Ao abraçar seu pai nos últimos minutos da sua vida na cama do hospital, Tom acessou um amor tão intenso que sentiu o infinito dentro da finitude, o permanente na impermanência. Dessa percepção surgiu o nome do festival, que teve sua terceira edição neste ano.
Ele começou em 2018 como “Inspiração sobre Vida e morte”, a primeira série de eventos organizados para abordar o tema da morte, trazendo aos brasileiros o conhecimento de iniciativas pioneiras ao redor do mundo. “Não podemos perder o protagonismo da nossa própria doença”, diz Tom. “A melhor forma de oferecer esse protagonismo é informar”.
Tom agregou e potencializou nossa voz em uma série de eventos e estratégias de comunicação que têm alcançado muitas pessoas e ressoando em espaços importantes.

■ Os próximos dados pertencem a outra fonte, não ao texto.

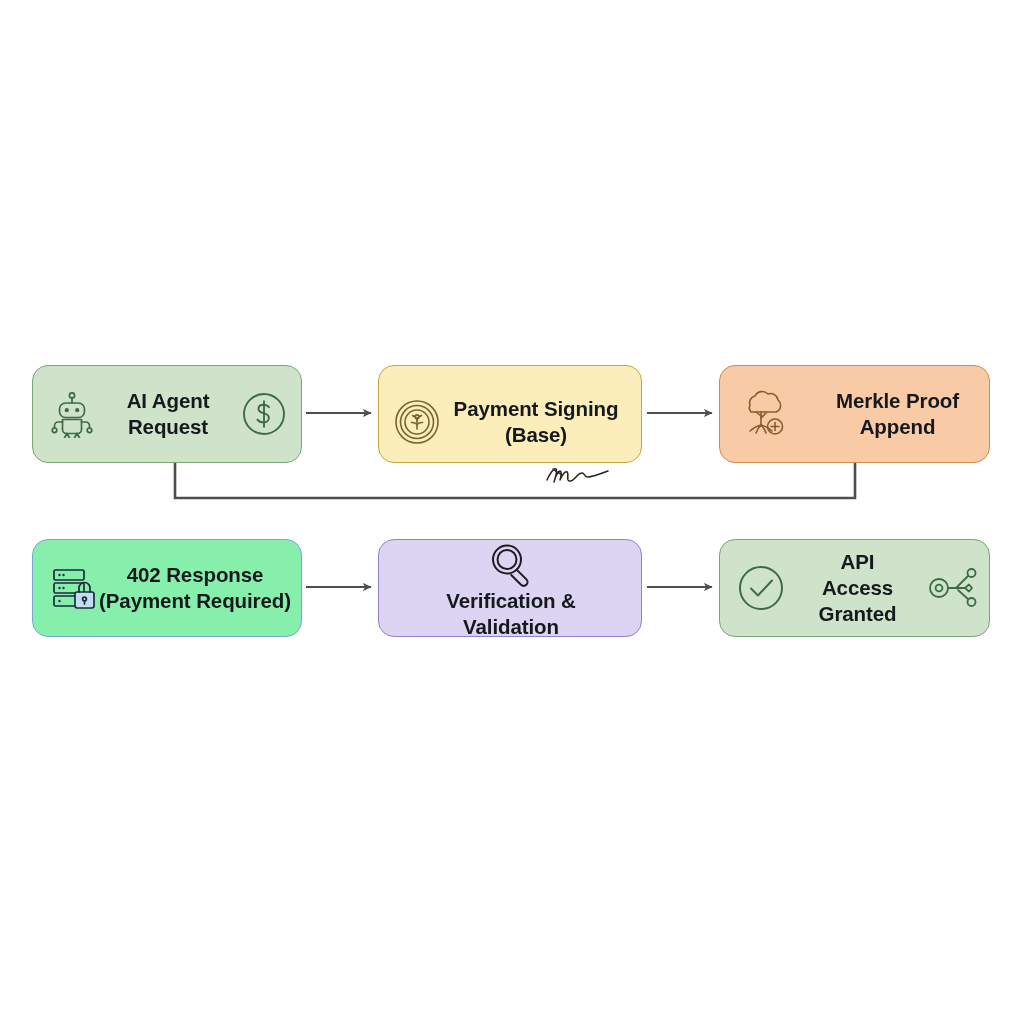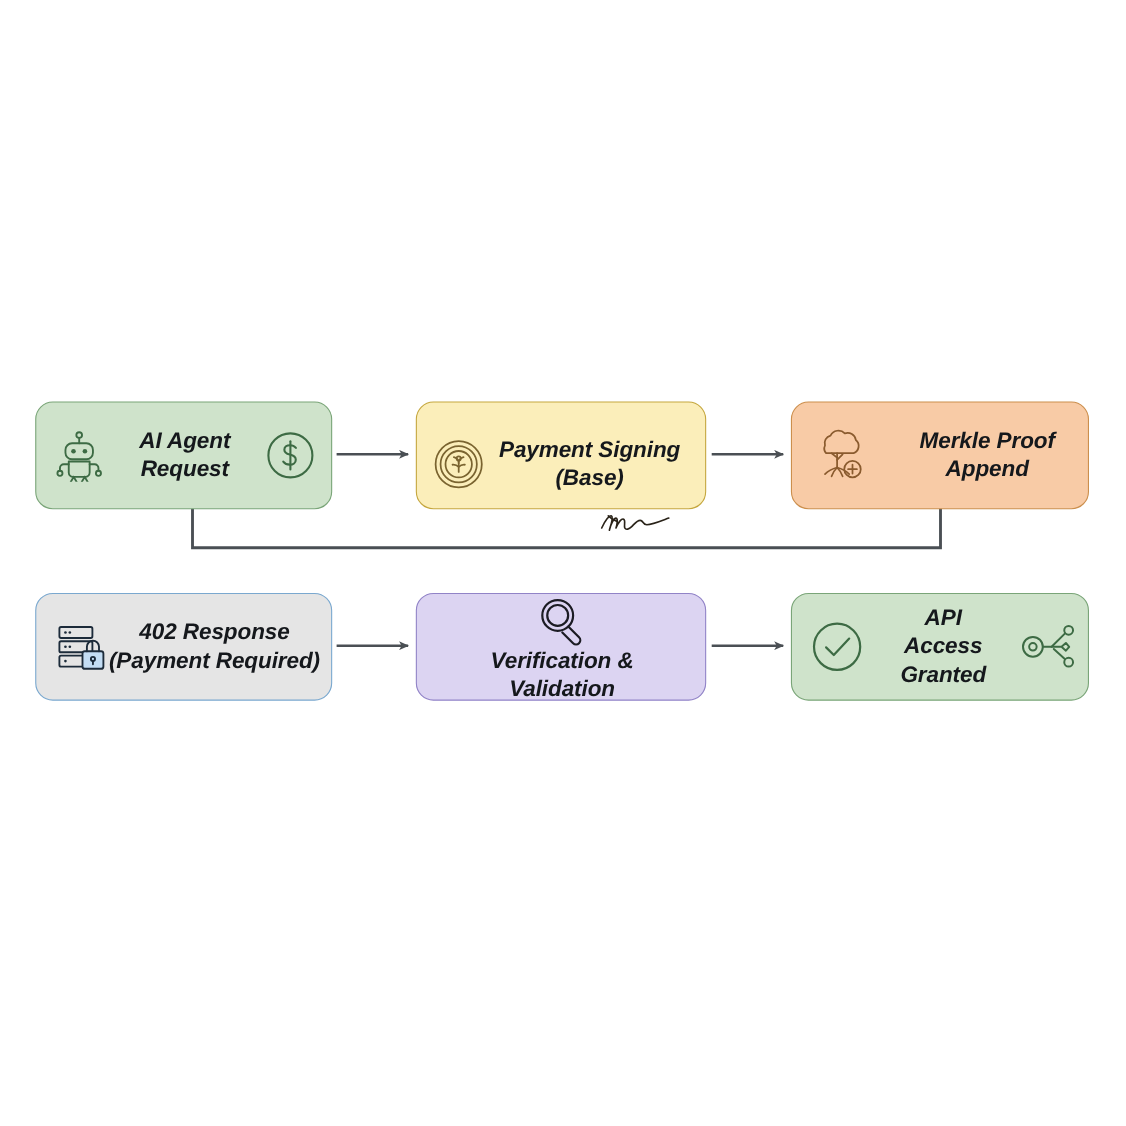"AI Agent" #canvas { font-style: italic -> none }
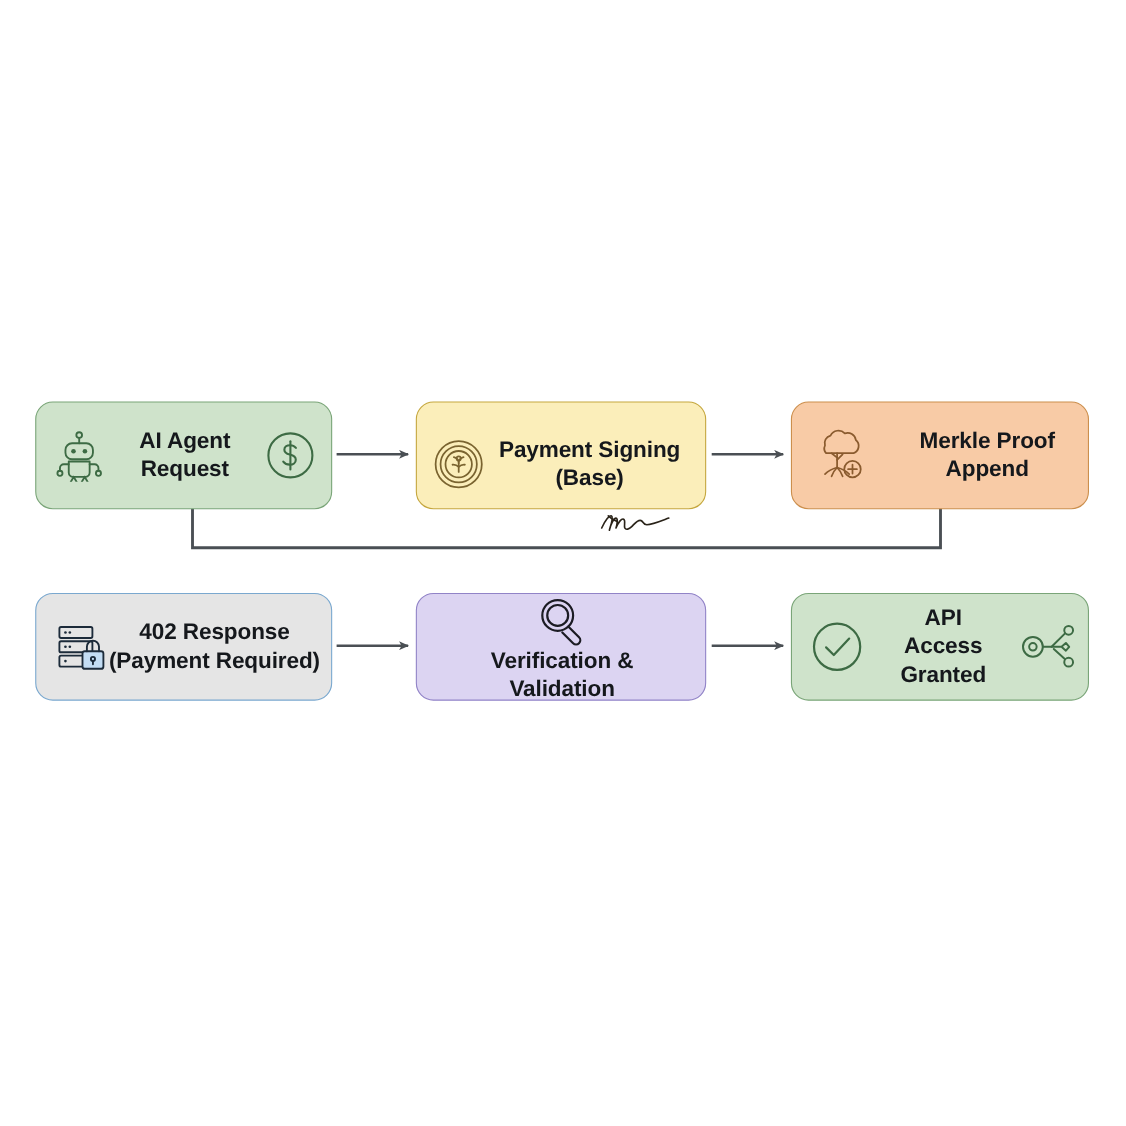"402 Response" div.node-box { background: #e5e5e5 -> #86efac }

Pensando nas dificuldades impostas pela pandemia aos rituais fúnebres, ele organizou guias para cerimônias fúnebres virtuais (disponíveis nesse link) e a terceira edição, online, do Festival Infinito, com 3 mil inscritos (2 mil foram gratuitos). Nas suas palavras “para passar um final de semana inteiro falando e ouvindo sobre a morte e se sentir completamente vivo”.
Algumas pessoas são presença registradas nas edições desse evento, como a médica paliativista Ana Claudia Arantes, a musicista Yoko Sen, que redesenha o som dos hospitais, os bipes dos aparelhos, para tornar a experiência mais acolhedora, o diretor do Zen Hospice Project Roy Remmer, o fundador da plataforma “Death Over Dinner”, Michael Hebb e a Ana Michelle Soares.
Por ter sido um evento completamente online e contar com figuras internacionais, como Andrew Solomon, o famoso autor de “Demônio do Meio-Dia”, a organização recebeu inscrições dos Estados Unidos, Portugal, Suíça. Existe toda uma estrutura de eventos e iniciativas para discutir a morte ao redor do mundo. Podemos dizer que o Brasil, finalmente, está incluído nessa discussão.